Karl Philipp Moritz‘ Anton Reiser und Goethes Wilhelm Meister der „Theatralischen Sendung“ als Leser

/ Eva Maria Gutmann

Wien : 2005

Diplomarbeit

Betreut von: Wynfrid Kriegleder

Die Arbeit widmet sich den Hauptfiguren zweier zeitlich benachbarter Romane, deren Protagonisten sich dadurch auszeichnen, dass sie viel lesen und dass ihre Lektüre ihr Leben strukturiert: Karl Philipp Moritz’ Anton Reiser und Goethes erst posthum veröffentlichtes Romanfragment Wilhelm Meisters theatralische Sendung. Den Hintergrund erhellt das Kapitel „Lesen und Literatur im 18. Jahrhundert“ ehe die beiden Romane in einer „textbezogenen Analyse“ verglichen werden.

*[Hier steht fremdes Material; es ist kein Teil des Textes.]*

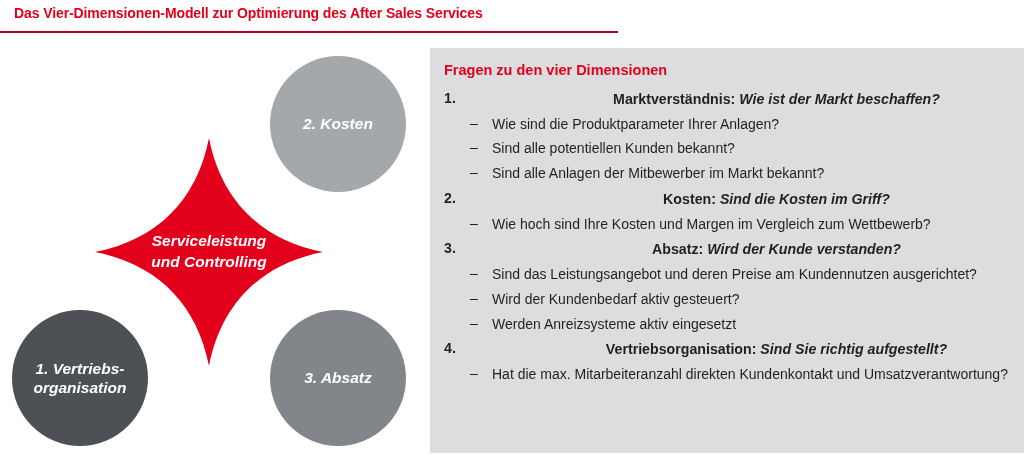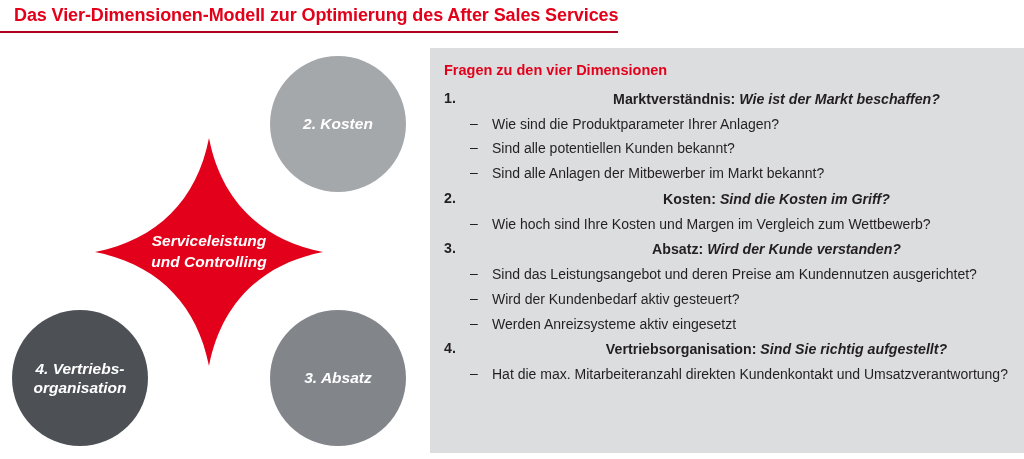--- a/index.html
+++ b/index.html
@@ -20,21 +20,21 @@
     position: absolute;
     left: 0;
     top: 0;
     width: 1024px;
     height: 32px;
   }
   #title-text {
     position: absolute;
     left: 14px;
     top: 5px;
-    font-size: 18px;
+    font-size: 14px;
     font-weight: bold;
     color: #e2001a;
     white-space: nowrap;
     letter-spacing: -0.1px;
   }
   #title-rule {
     position: absolute;
     left: 0;
     top: 31px;
     width: 618px;
@@ -209,21 +209,21 @@
 
 
   <div class="circle" id="circle-kosten">
     <span>
       <span class="circle-label">2. Kosten</span>
     </span>
   </div>
 
   <div class="circle" id="circle-vertrieb">
     <span>
-      <span class="circle-label">4. Vertriebs-</span>
+      <span class="circle-label">1. Vertriebs-</span>
       <span class="circle-label">organisation</span>
     </span>
   </div>
 
   <div class="circle" id="circle-absatz">
     <span>
       <span class="circle-label">3. Absatz</span>
     </span>
   </div>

Es geht um „Lesestoffe“ (im Anton Reiser ein sehr breites Panorama der zeitgenössischen Literaturlandschaft, während in der TS theaterspezifische Schriften dominieren) und um das „Leseverhalten der Protagonisten“ (Anton Reisers „Lesesucht“ ist eine Kompensation unerquicklicher Alltagserfahrungen durch die Flucht in eine lektürebedingte Fantasiewelt. Bei WM dagegen dominiert eine Lektüre, die nach theatralischer Wirksamkeit sucht.) Unter „Hintergründe und Motivationen“ wird nach den Ursachen für das jeweilige Leseverhalten der Protagonisten gefragt, das in beiden Fällen psychologisch, aus der Kindheit, motiviert wird. Schließlich geht es auch noch nach um „andere Leser“, also weitere als Leser dargestellte Figuren. Beide Romane entwerfen das Bild einer stark vom Lesen geprägten Sozietät, wobei allerdings höchst unterschiedliche Leseweisen in Konflikt miteinander treten. Fazit: das Lesen der Protagonisten wird per se immer positiv bewertet, der Erzähler des AR sieht jedoch bestimmte Lesestoffe, ein bestimmtes Leseverhalten kritisch. Der Erz. der TS kritisiert, ähnlich wie manche der Figuren, weniger Wilhelms Lesen als seine mangelnde Weltkenntnis, die natürlich eine Folge seines Lesens ist.